Das liegt dem Astrobiologen Lewis Dartnell von der der University of Leicester zufolge an einem "klimatischen Niedergang", der vor 3,8 Milliarden Jahren begann und Bedingungen schuf, bei denen Leben auf der Oberfläche "innerhalb weniger Millionen Jahre […] von der kosmischen Strahlung, die die Sonne und Supernovae erzeugen" abgetötet worden wäre.
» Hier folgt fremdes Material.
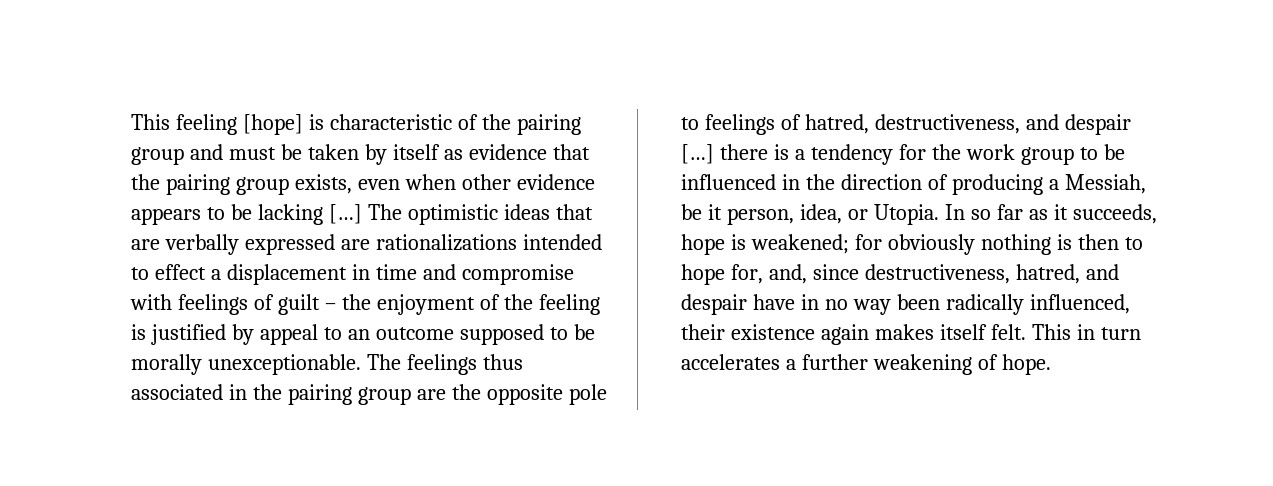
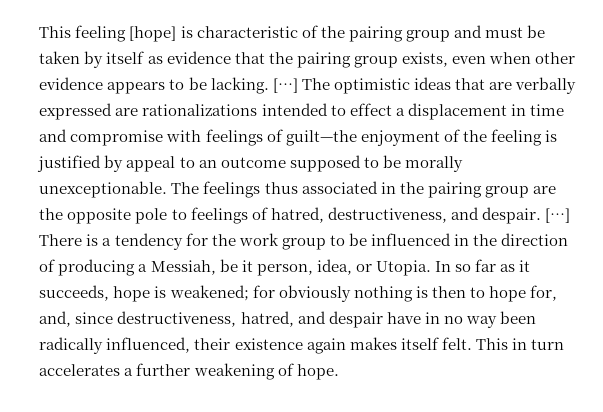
- This feeling [hope] is characteristic of the pairing group and must be taken by itself as evidence that the pairing group exists, even when other evidence appears to be lacking […]
+ This feeling [hope] is characteristic of the pairing group and must be taken by itself as evidence that the pairing group exists, even when other evidence appears to be lacking. […]
- The optimistic ideas that are verbally expressed are rationalizations intended to effect a displacement in time and compromise with feelings of guilt – the enjoyment of the feeling is justified by appeal to an outcome supposed to be morally unexceptionable.
+ The optimistic ideas that are verbally expressed are rationalizations intended to effect a displacement in time and compromise with feelings of guilt—the enjoyment of the feeling is justified by appeal to an outcome supposed to be morally unexceptionable.
- The feelings thus associated in the pairing group are the opposite pole to feelings of hatred, destructiveness, and despair […] there is a tendency for the work group to be influenced in the direction of producing a Messiah, be it person, idea, or Utopia.
+ The feelings thus associated in the pairing group are the opposite pole to feelings of hatred, destructiveness, and despair. […] There is a tendency for the work group to be influenced in the direction of producing a Messiah, be it person, idea, or Utopia.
Zu diesem Ergebnis kam Dartnell, nachdem er Extremophile aus den Antarktischen Trockentälern mit Strahlung beschoss.

Auf der Venus könnte sich theoretisch Leben, das auf der Oberfläche entstand, über die Wolkendecke verzogen und dort überlebt haben. An den Säuregehalt dort könnten sich Extremophile theoretisch anpassen.